*ACTION ITEM*
Only a number is expected: how many lines in these records mention the word "label"?

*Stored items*
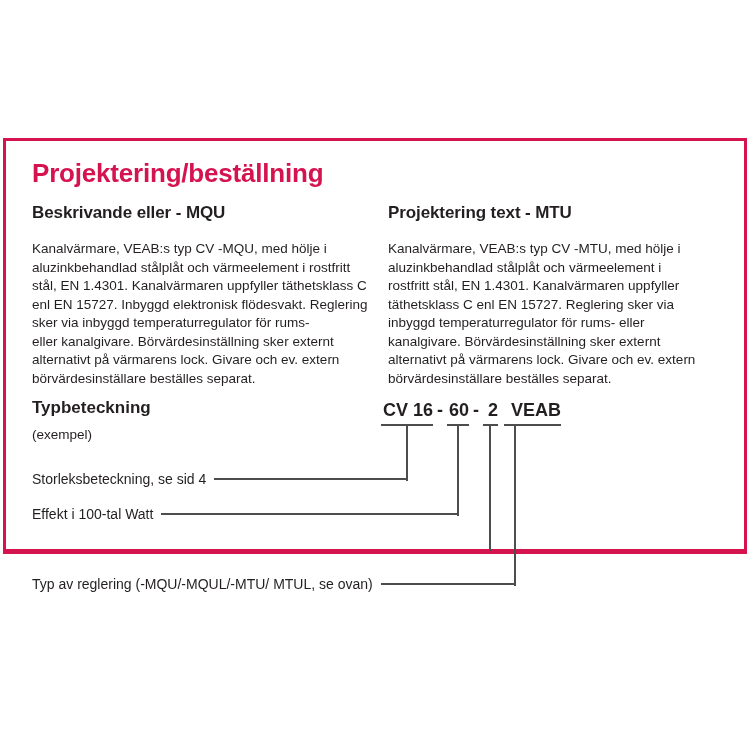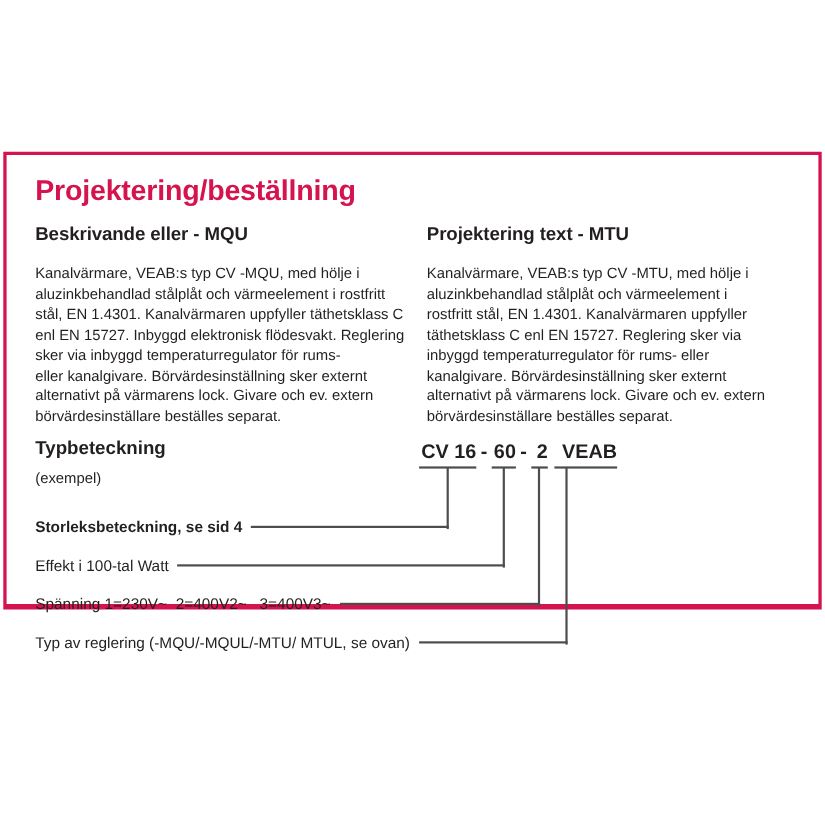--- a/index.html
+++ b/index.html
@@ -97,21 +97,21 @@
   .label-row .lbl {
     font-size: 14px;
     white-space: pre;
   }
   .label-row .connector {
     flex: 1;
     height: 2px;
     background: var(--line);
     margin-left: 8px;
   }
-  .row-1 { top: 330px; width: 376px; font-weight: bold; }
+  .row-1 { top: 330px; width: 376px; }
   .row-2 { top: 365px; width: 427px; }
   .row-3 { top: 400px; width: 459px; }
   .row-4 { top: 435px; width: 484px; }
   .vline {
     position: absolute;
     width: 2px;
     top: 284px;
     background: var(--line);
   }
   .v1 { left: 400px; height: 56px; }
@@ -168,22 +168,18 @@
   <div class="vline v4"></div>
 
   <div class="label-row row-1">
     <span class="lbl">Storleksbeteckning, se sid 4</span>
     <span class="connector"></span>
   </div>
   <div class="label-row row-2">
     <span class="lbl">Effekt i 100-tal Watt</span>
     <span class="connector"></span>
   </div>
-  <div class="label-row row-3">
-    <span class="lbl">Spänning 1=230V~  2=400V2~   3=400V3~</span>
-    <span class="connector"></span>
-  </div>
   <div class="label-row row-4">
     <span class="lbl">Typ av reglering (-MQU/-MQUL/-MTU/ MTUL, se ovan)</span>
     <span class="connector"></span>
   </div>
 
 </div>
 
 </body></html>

---

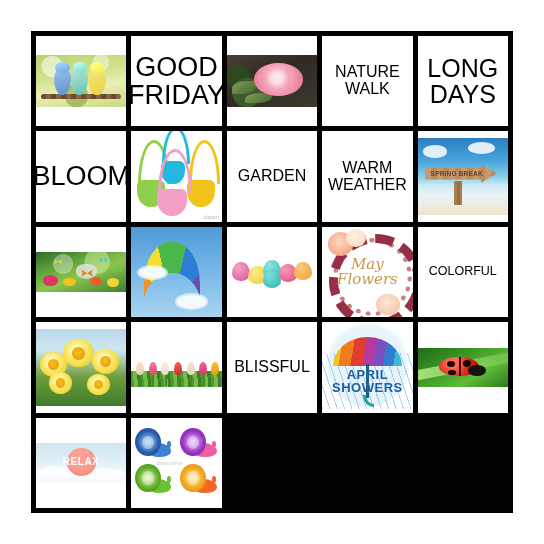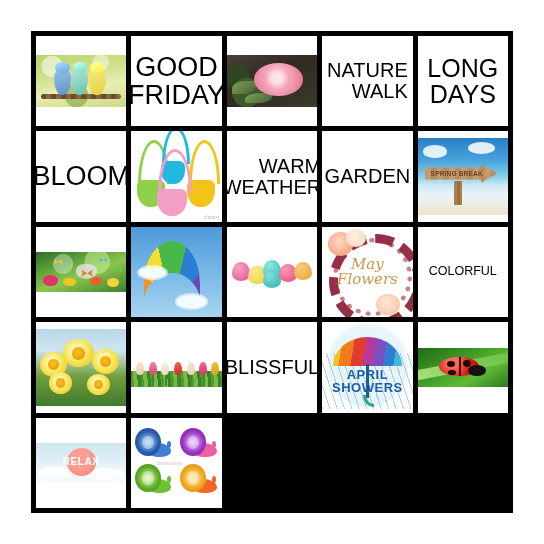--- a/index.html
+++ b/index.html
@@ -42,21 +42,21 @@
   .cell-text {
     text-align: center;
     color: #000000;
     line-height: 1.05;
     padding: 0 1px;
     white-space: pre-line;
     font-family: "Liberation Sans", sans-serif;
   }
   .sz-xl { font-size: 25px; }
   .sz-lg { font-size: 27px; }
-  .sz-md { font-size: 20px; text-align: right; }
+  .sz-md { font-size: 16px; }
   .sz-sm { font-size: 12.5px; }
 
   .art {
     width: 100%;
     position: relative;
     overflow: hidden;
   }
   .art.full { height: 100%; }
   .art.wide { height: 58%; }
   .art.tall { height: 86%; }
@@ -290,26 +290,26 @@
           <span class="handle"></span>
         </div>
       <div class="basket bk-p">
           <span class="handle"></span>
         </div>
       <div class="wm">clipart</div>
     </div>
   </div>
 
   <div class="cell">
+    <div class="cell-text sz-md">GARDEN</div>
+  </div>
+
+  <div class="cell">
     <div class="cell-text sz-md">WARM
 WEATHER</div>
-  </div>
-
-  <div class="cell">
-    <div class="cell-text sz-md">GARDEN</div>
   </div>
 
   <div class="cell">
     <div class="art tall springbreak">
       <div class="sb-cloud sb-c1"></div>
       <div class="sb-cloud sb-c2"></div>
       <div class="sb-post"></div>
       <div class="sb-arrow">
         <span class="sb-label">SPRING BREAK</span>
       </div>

*RESPONSE AREA*
7